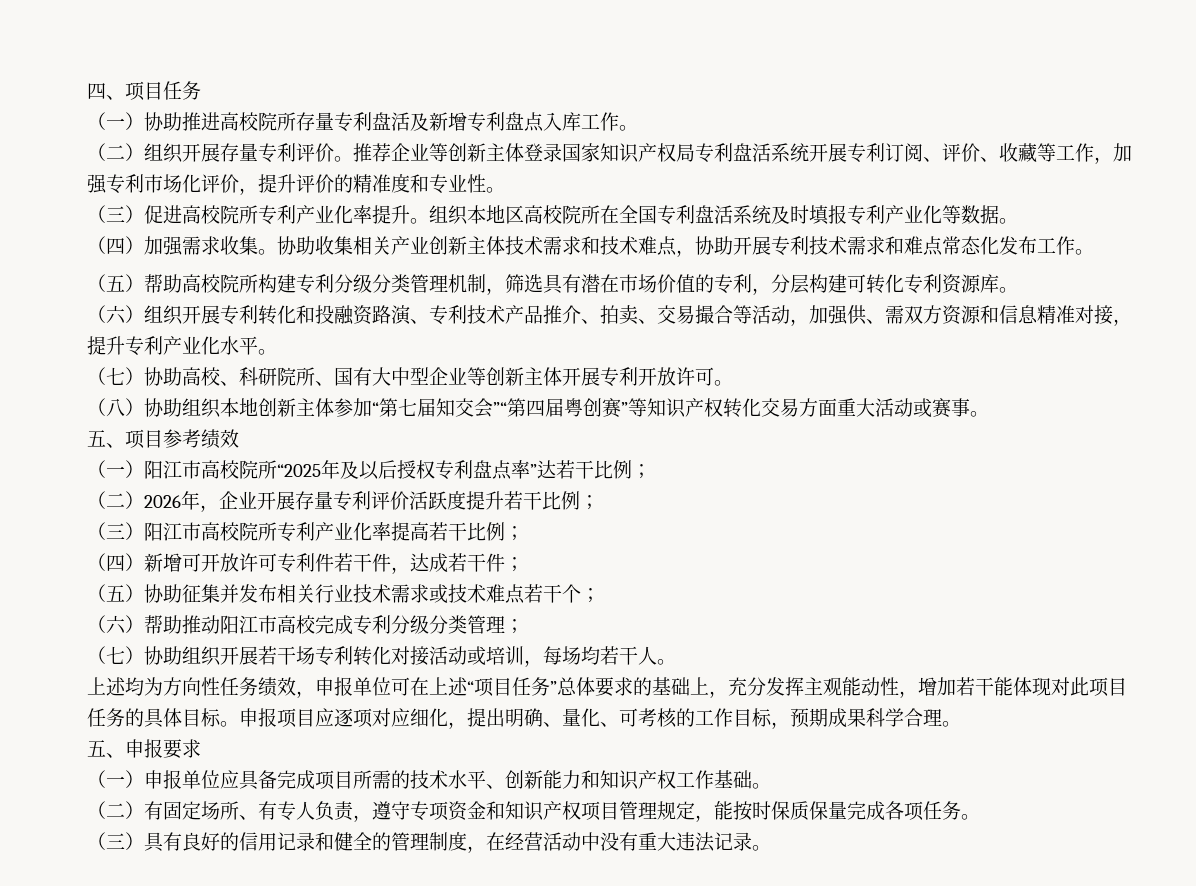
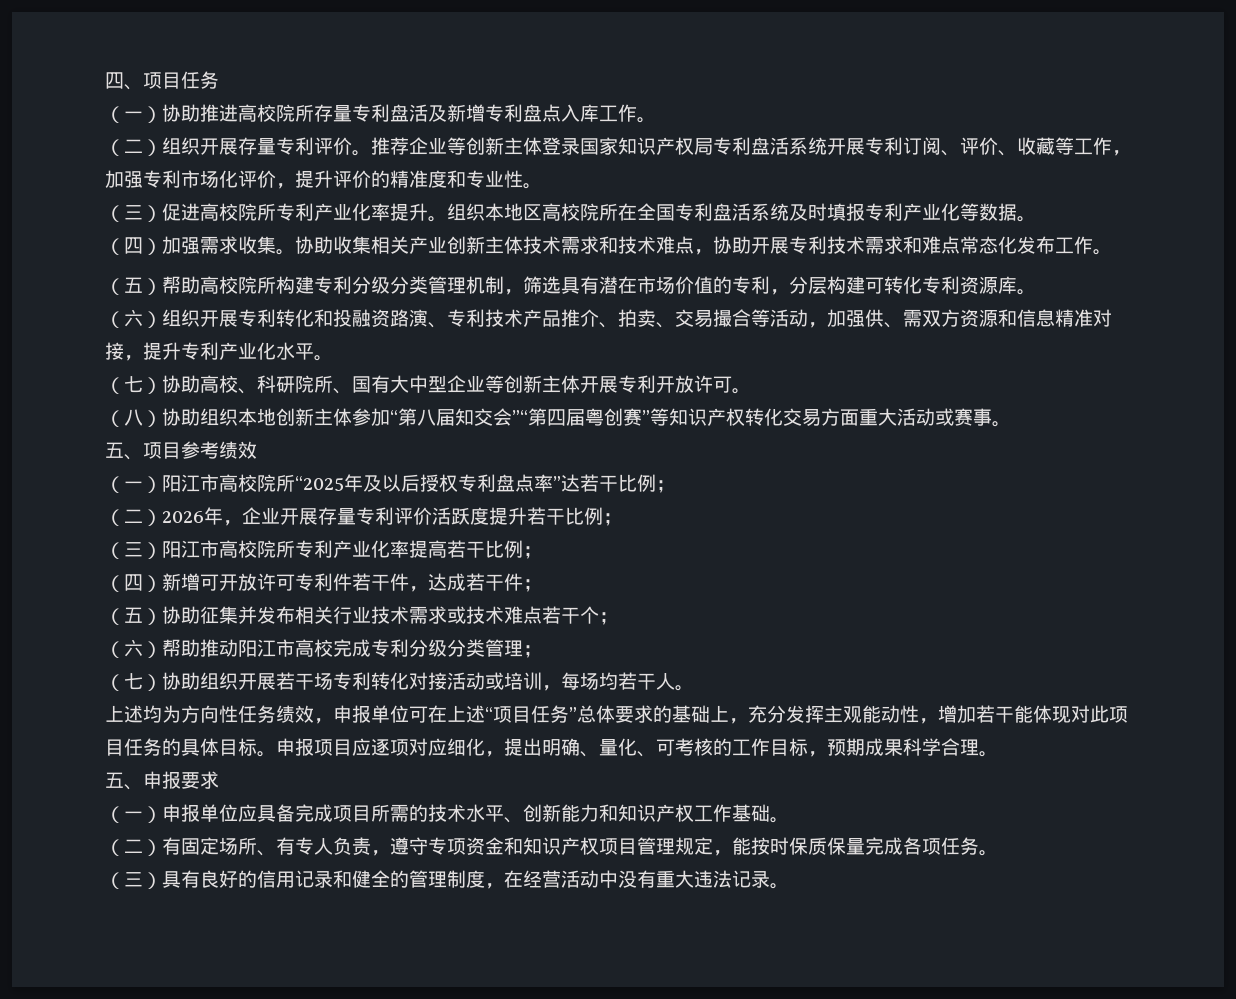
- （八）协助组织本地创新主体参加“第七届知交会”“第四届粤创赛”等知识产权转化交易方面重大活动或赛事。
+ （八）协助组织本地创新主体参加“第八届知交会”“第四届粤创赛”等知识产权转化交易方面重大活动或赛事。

==

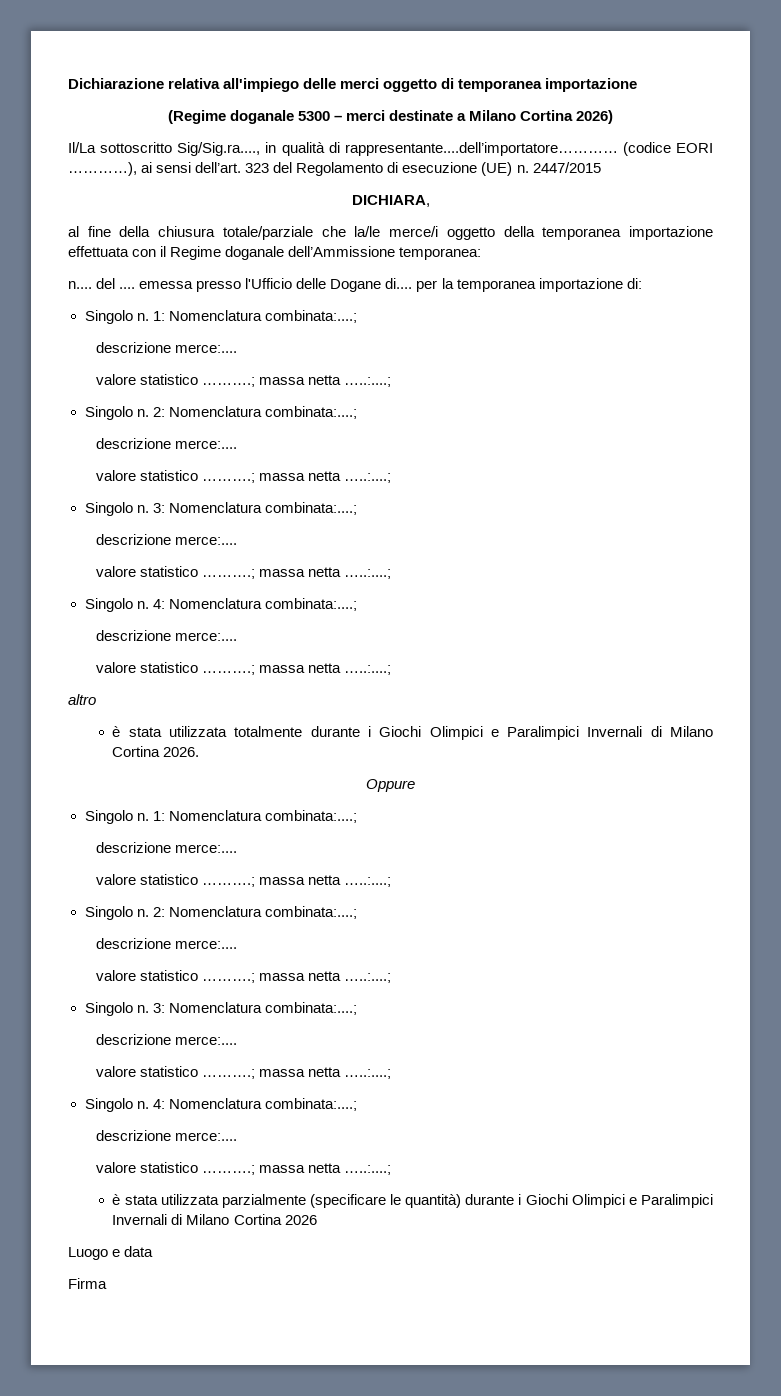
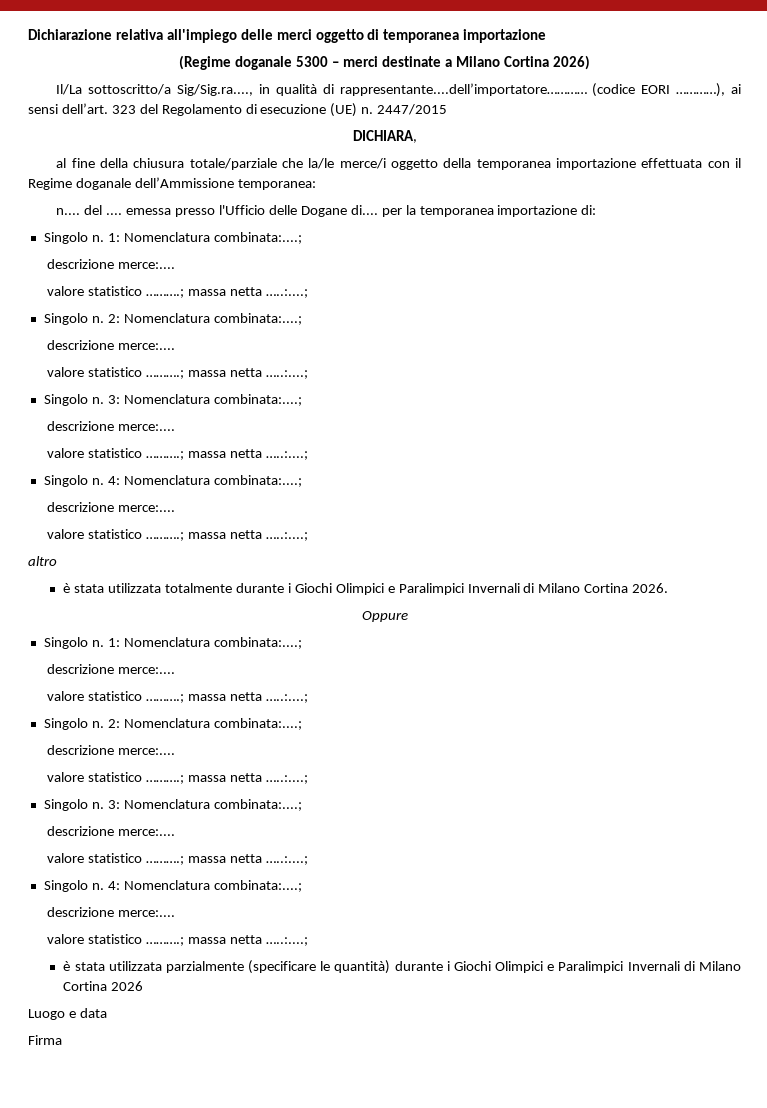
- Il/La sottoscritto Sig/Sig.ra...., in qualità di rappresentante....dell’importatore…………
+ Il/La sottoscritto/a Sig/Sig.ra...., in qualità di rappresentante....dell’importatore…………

==

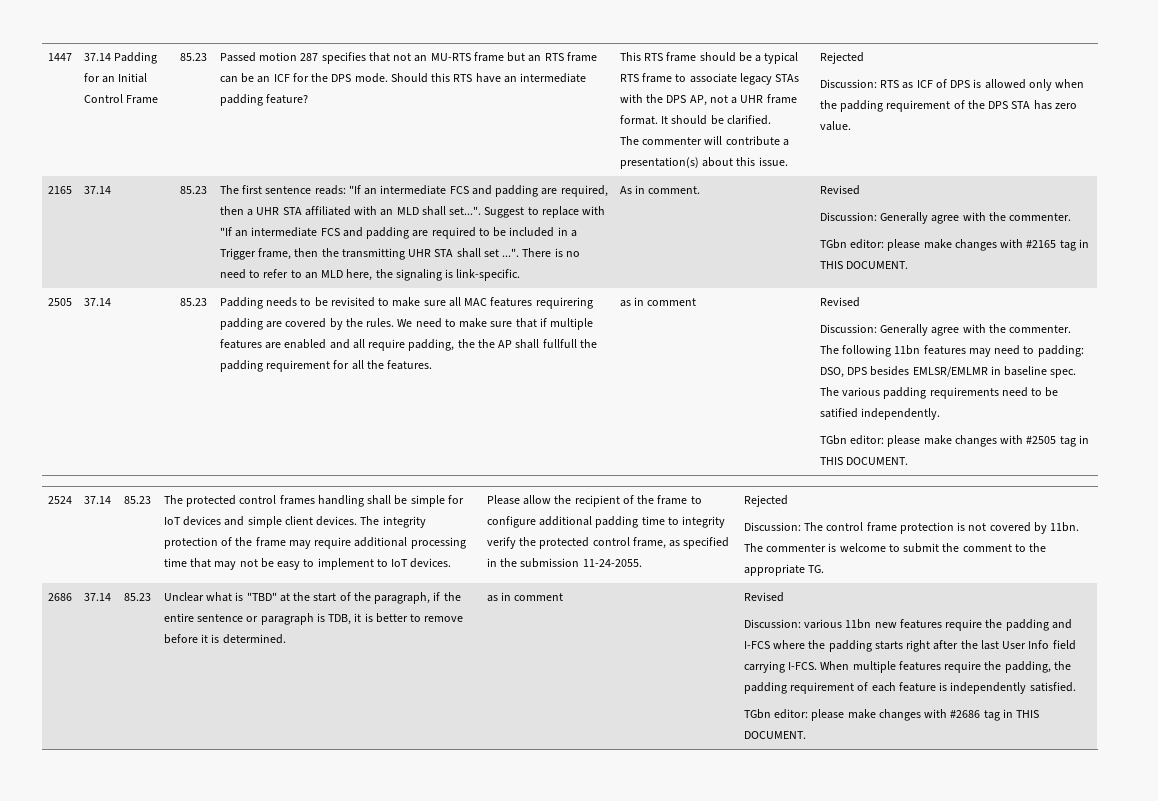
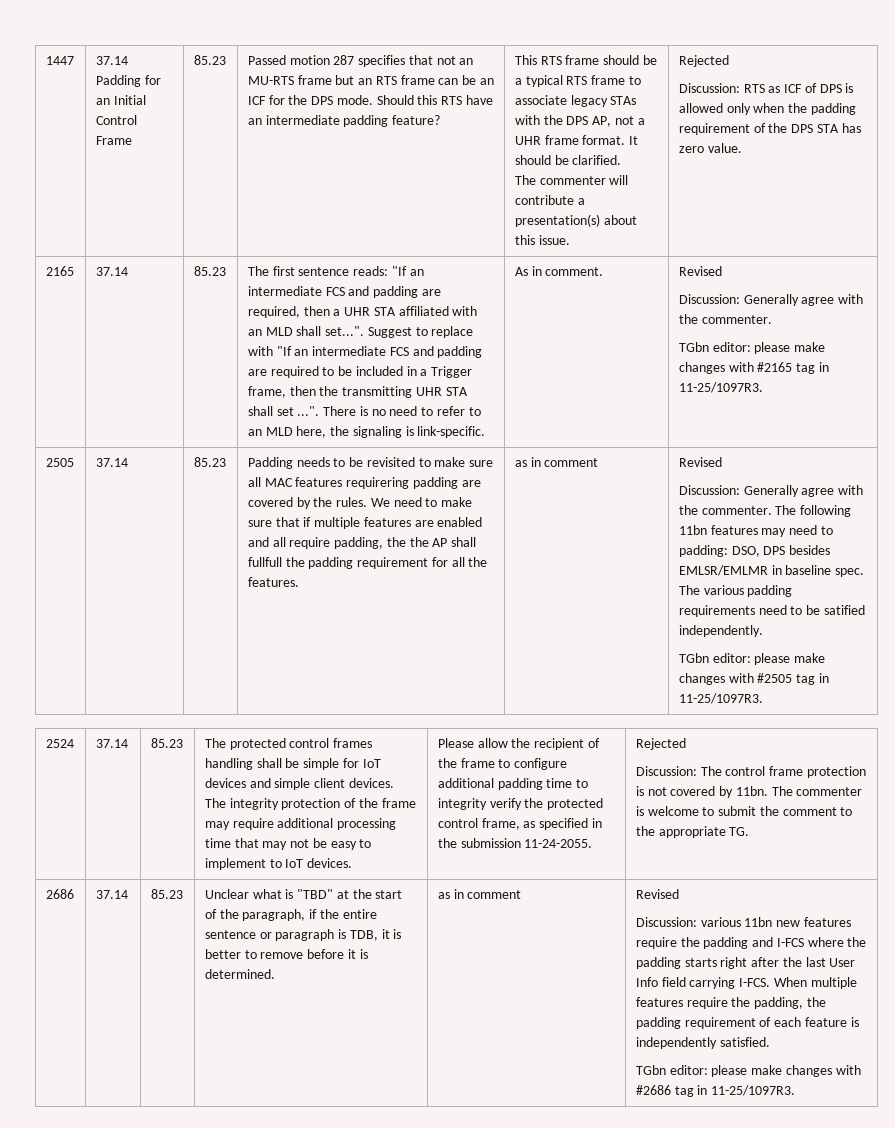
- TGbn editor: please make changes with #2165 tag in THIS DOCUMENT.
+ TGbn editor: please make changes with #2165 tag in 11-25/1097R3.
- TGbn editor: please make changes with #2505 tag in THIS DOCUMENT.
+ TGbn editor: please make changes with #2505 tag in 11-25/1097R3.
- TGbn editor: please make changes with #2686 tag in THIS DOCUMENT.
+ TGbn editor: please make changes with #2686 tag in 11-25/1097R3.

◆ Task to complete
Among the lines of the material, find those that hold the word "协助组织本地创新主体参加" and copy them.

◆ Reply
- （八）协助组织本地创新主体参加“第七届知交会”“第四届粤创赛”等知识产权转化交易方面重大活动或赛事。
+ （八）协助组织本地创新主体参加“第八届知交会”“第四届粤创赛”等知识产权转化交易方面重大活动或赛事。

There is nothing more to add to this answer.